* Assignment
Leaving out the pictures, please reproduce exactly and only the lines from the one that contains "color: #14532d ->" through the last line below.

#### Data

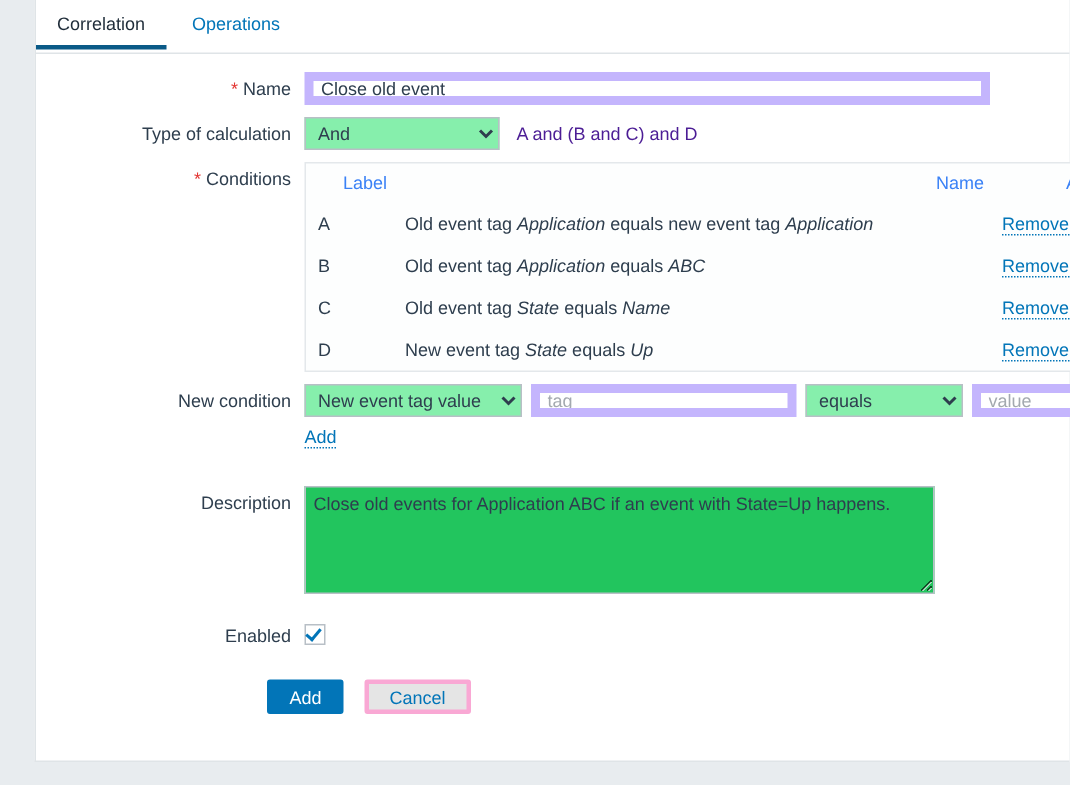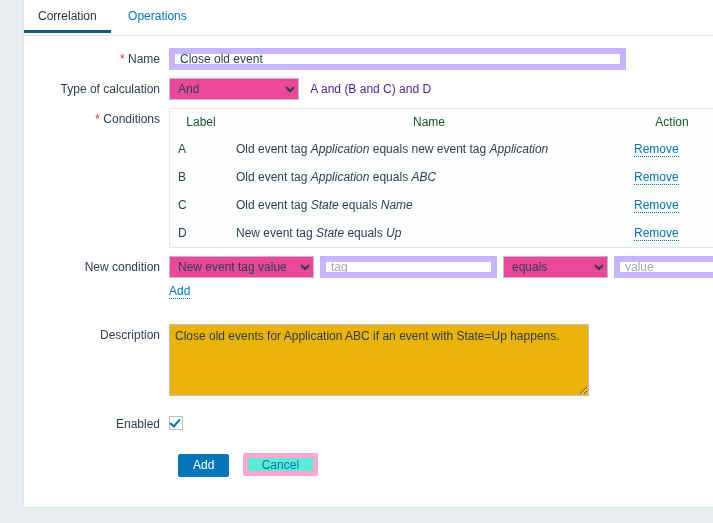"* Name" .row { padding-left: none -> 34px }
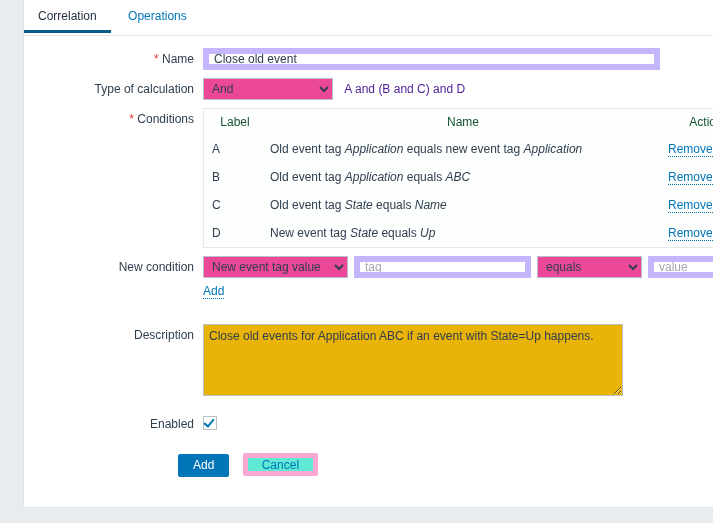"And" select.sel { background: #ec4899 -> #86efac }
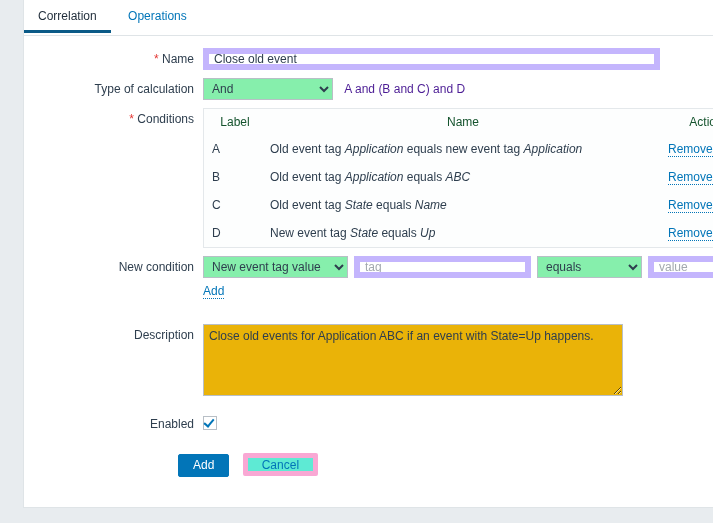"Label" table.cond th { color: #14532d -> #3b82f6; text-align: center -> right }
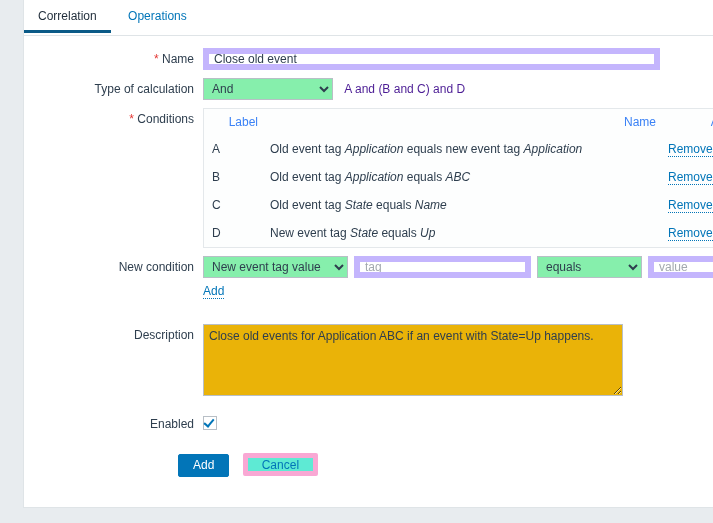"Close old events for Application" textarea.ta { background: #eab308 -> #22c55e }
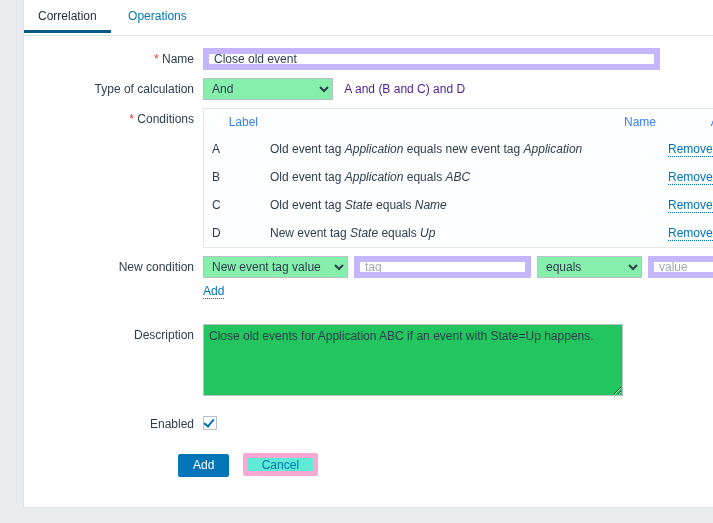"Cancel" button.secondary { background: #5eead4 -> #e5e5e5; border: 5px solid #f9a8d4 -> 3px solid #f9a8d4 }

########

* Task answer
"Label" table.cond th { color: #14532d -> #3b82f6; text-align: center -> right }
"Close old events for Application" textarea.ta { background: #eab308 -> #22c55e }
"Cancel" button.secondary { background: #5eead4 -> #e5e5e5; border: 5px solid #f9a8d4 -> 3px solid #f9a8d4 }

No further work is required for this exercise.